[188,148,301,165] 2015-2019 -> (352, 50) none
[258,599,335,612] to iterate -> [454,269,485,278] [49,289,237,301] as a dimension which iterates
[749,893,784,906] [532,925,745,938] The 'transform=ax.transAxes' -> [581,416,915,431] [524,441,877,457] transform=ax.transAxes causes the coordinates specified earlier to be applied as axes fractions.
•••
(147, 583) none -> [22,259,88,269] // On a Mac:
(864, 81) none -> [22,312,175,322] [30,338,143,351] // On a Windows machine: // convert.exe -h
•••
-- BRIEF --
Your task for the entries above: copy exactly the span starting with the line with "[188,148,301,165] 2015-2019 -> (352, 50) none" and going on through the line with "[749,893,784,906] [532,925,745,938] The", both lines included, and nothing else.

-- RESPONSE FOR THIS EXERCISE --
[188,148,301,165] 2015-2019 -> (352, 50) none
[258,599,335,612] to iterate -> [454,269,485,278] [49,289,237,301] as a dimension which iterates
[749,893,784,906] [532,925,745,938] The 'transform=ax.transAxes' -> [581,416,915,431] [524,441,877,457] transform=ax.transAxes causes the coordinates specified earlier to be applied as axes fractions.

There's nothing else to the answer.